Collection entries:

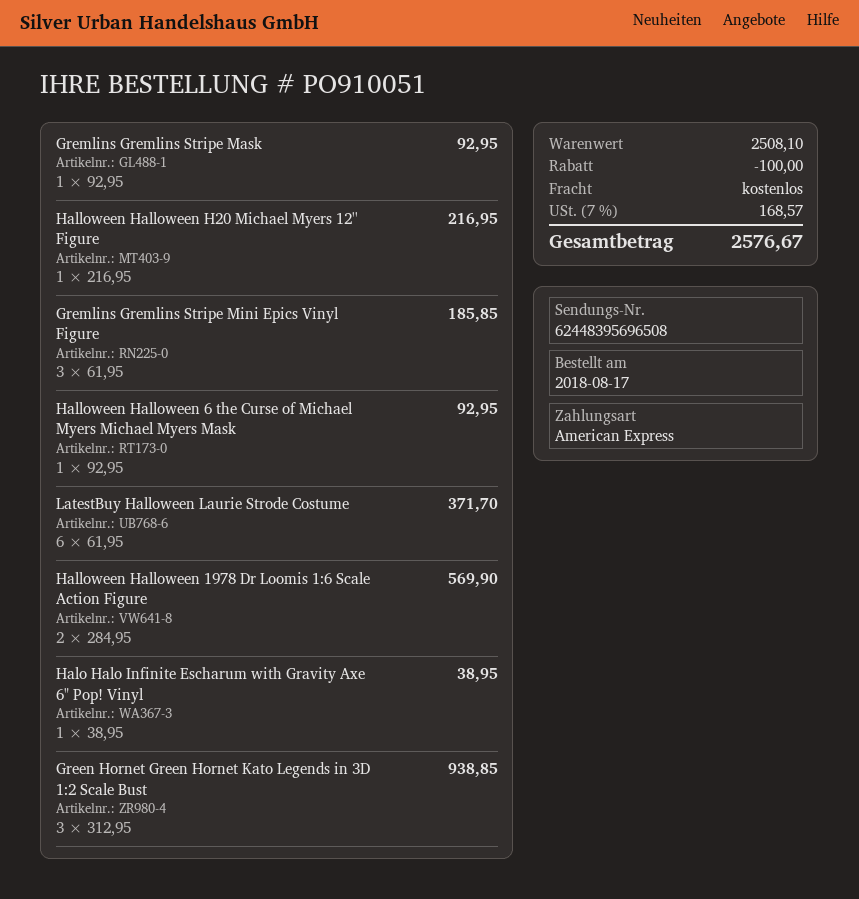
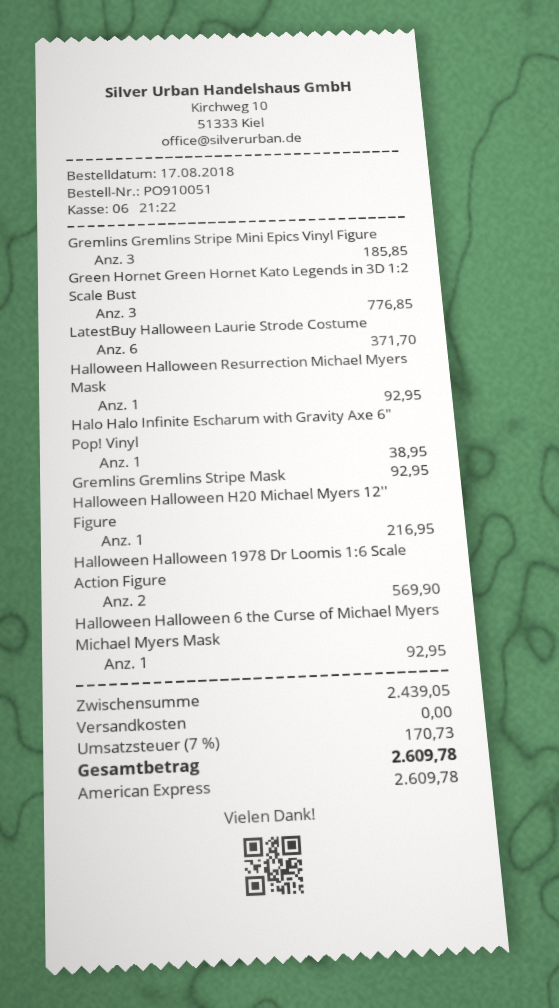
Green Hornet Green Hornet Kato Legends in 3D 1:2 Scale Bust: 3 for 938.85 -> 3 for 776.85
Halloween Halloween Resurrection Michael Myers Mask: none -> 1 for 92.95
subtotal: 2508.10 -> 2439.05
discount: 100.00 -> none
tax: 7% = 168.57 -> 7% = 170.73
total: 2576.67 -> 2609.78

■ TASK TO CARRY OUT: Give exactly the lines from the one with "subtotal: 2508.10 -> 2439.05" to the end of the entries, nothing before them.

■ SOLUTION BELOW:
subtotal: 2508.10 -> 2439.05
discount: 100.00 -> none
tax: 7% = 168.57 -> 7% = 170.73
total: 2576.67 -> 2609.78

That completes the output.